The Lawletter Vol 36 No 7
Does the economic loss rule preclude a claim for negligent misrepresentation by one contracting party against another party to the contract? The New Hampshire Supreme Court decided this issue of first impression in Wyle v. Lees, 162 N.H. 406, ___ A.3d ___, 2011 WL 4390732 (2011) (not yet released for publication). In Wyle, the defendants hired a contractor to expand their apartment building. Although the defendants were aware that the expansion work had proceeded without the benefit of certain required permits, inspectors for the town in which the building was located ultimately informed the defendants that, except for some field changes, the site plan requirements had been satisfied.
The defendants then listed the property for sale and completed a property disclosure statement that responded "no" to the question of whether they were aware of any modifications or repairs made without the necessary permits. Prior to selling the property, one of the defendants told the plaintiff that he had done "everything the Town asked me to do." 2011 WL 4390732, at *1. Soon after the closing, the town's building inspector and fire chief inspected the property and found numerous safety code violations, which the plaintiff had to correct before occupying the site.
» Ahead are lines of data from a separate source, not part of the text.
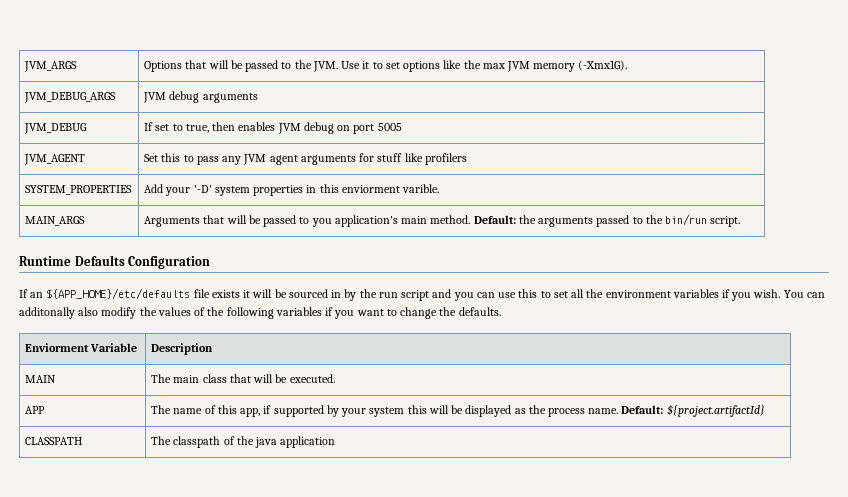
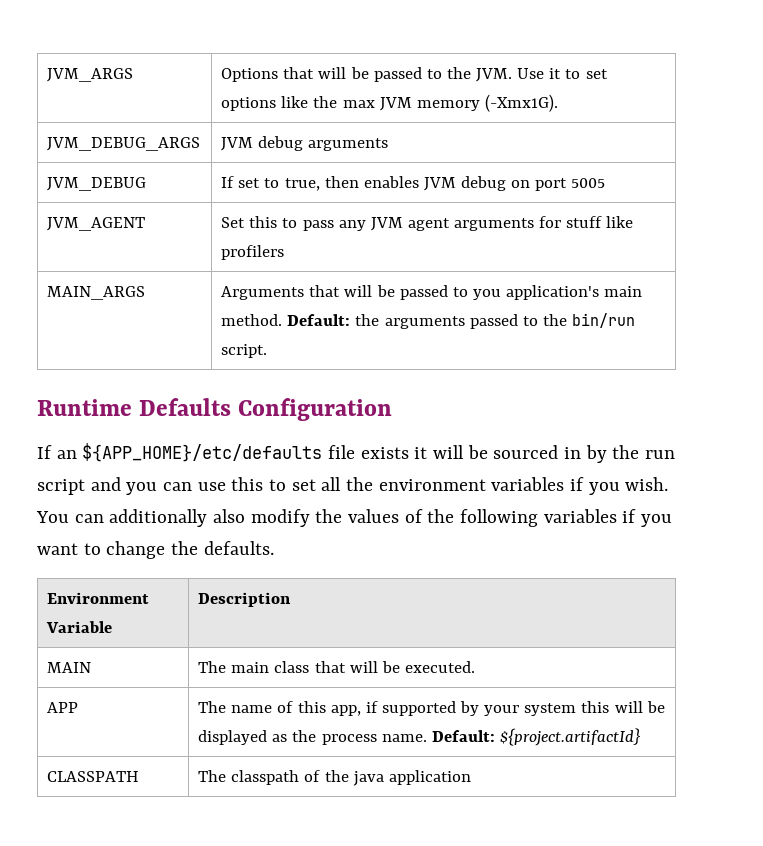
[25,185,133,195] [144,184,440,196] // SYSTEM_PROPERTIES | Add your '-D' system properties in this enviorment varible. -> (285, 252) none
[19,307,75,319] additonally -> [109,509,208,527] additionally
[25,343,90,352] Enviorment -> [47,592,150,604] Environment

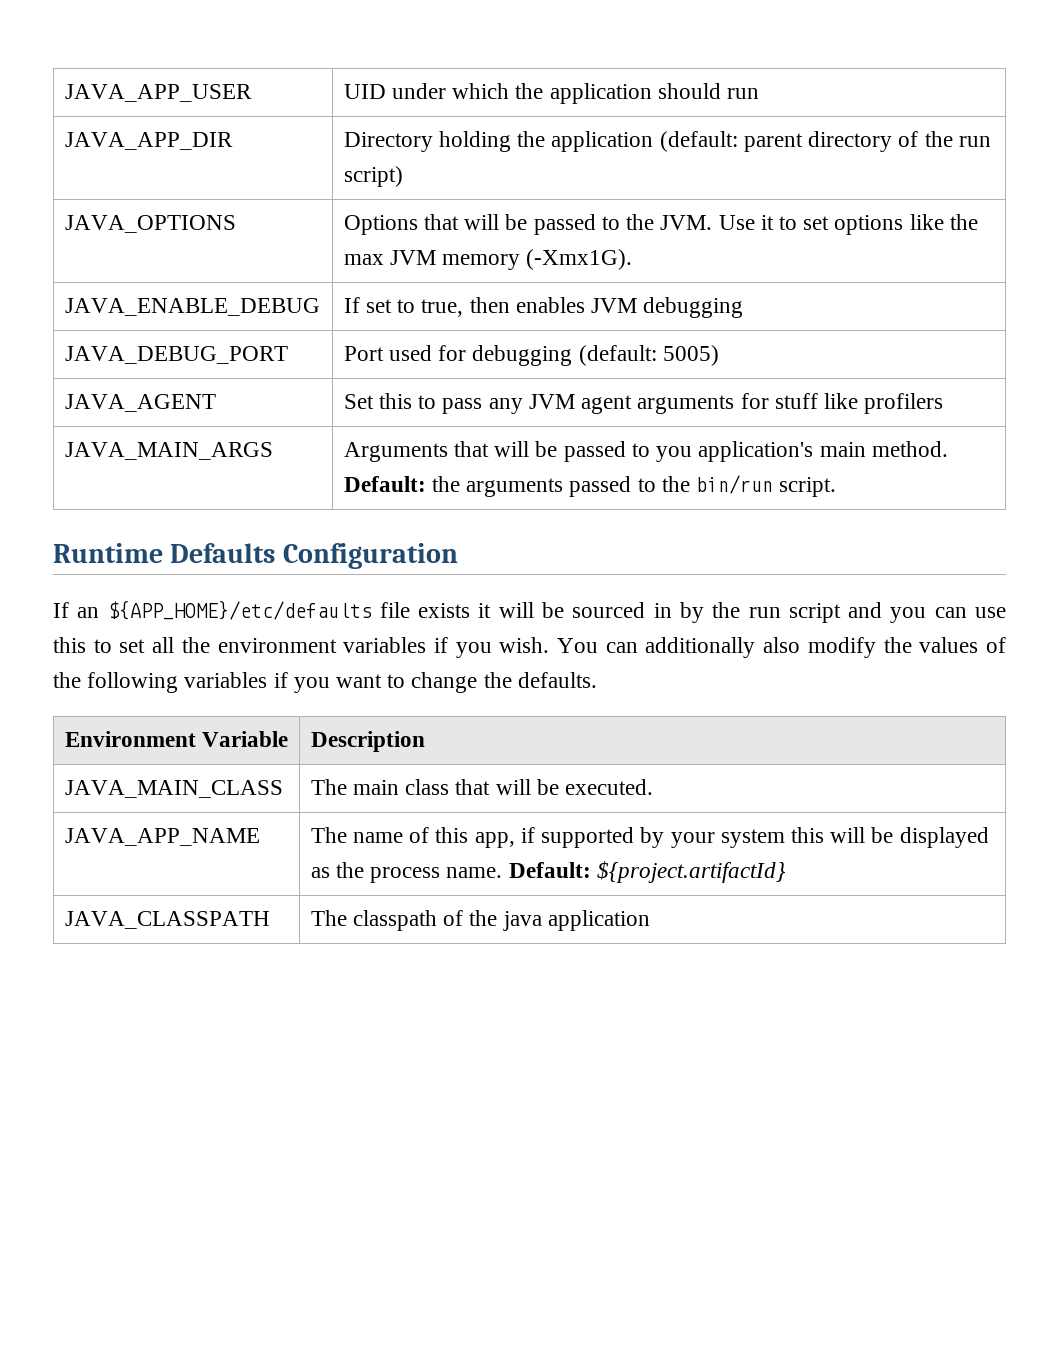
[47,68,134,82] JVM_ARGS -> [64,84,252,102] [343,83,760,104] [64,132,233,150] [343,131,991,152] [343,166,403,187] [64,215,236,233] JAVA_APP_USER | UID under which the application should run // JAVA_APP_DIR | Directory holding the application (default: parent directory of the run script) // JAVA_OPTIONS
[47,137,201,151] [221,136,389,151] [47,177,147,191] JVM_DEBUG_ARGS | JVM debug arguments // JVM_DEBUG -> [64,298,320,316] JAVA_ENABLE_DEBUG
[461,176,606,191] [47,217,146,231] debug on port 5005 // JVM_AGENT -> [643,297,744,318] [64,346,288,364] [343,345,719,366] [64,394,216,412] debugging // JAVA_DEBUG_PORT | Port used for debugging (default: 5005) // JAVA_AGENT
[47,286,146,300] MAIN_ARGS -> [64,442,273,460] JAVA_MAIN_ARGS
[47,662,92,673] MAIN -> [64,780,283,798] JAVA_MAIN_CLASS
[47,702,79,713] APP -> [64,828,260,846] JAVA_APP_NAME
[47,771,140,782] CLASSPATH -> [64,911,270,929] JAVA_CLASSPATH

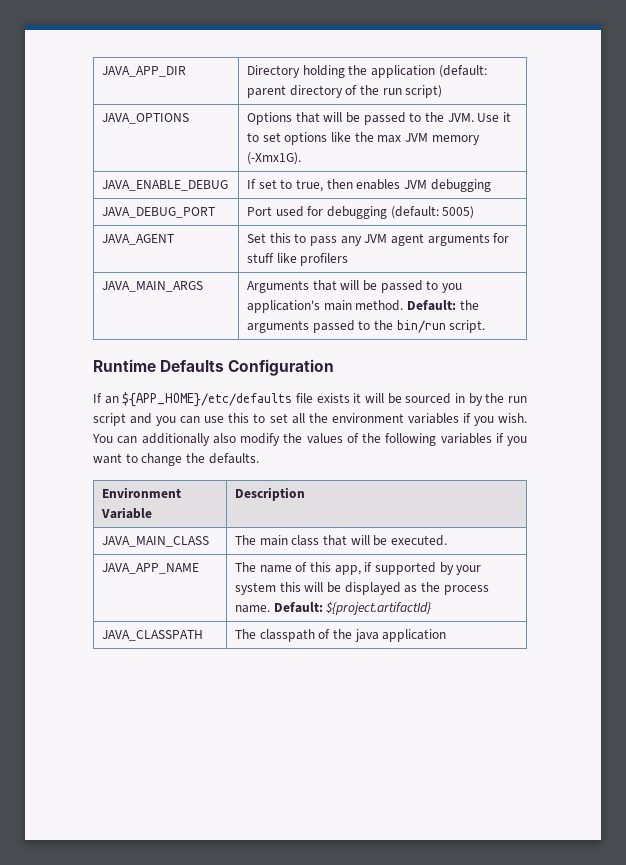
[64,84,252,102] [343,83,760,104] JAVA_APP_USER | UID under which the application should run // -> (102, 71) none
The plaintiff sued the defendants for negligent misrepresentation, based on the oral representation that the sellers had done "everything the Town asked" and on the written disclosure that all building modifications had been done with the necessary permits. The defendants argued that the claim was barred by the economic loss rule, which generally precludes contracting parties from pursuing tort recovery for purely economic or commercial losses associated with the contractual relationship. The rule is based on the notion that contract and warranty law is better suited than tort law to deal with purely economic loss in the commercial arena.The Wyle court noted that the rule is one of the most confusing doctrines in tort law and that it had never addressed the issue at hand in the context of contracting parties. The court observed that there is an inherent "tension between negligent misrepresentation, which allows for the recovery of pecuniary loss, and the economic loss rule, which forbids recovery of economic loss in tort." Id. at *3. The court noted that other courts have sometimes distinguished negligent misrepresentation claims that involve inducement to enter a contract from cases that focus on performance of the contract. Although the court did not expressly adopt this distinction, it did find that the defendants' misrepresentations had induced the plaintiff to sign the contract and that he could recover economic loss damages.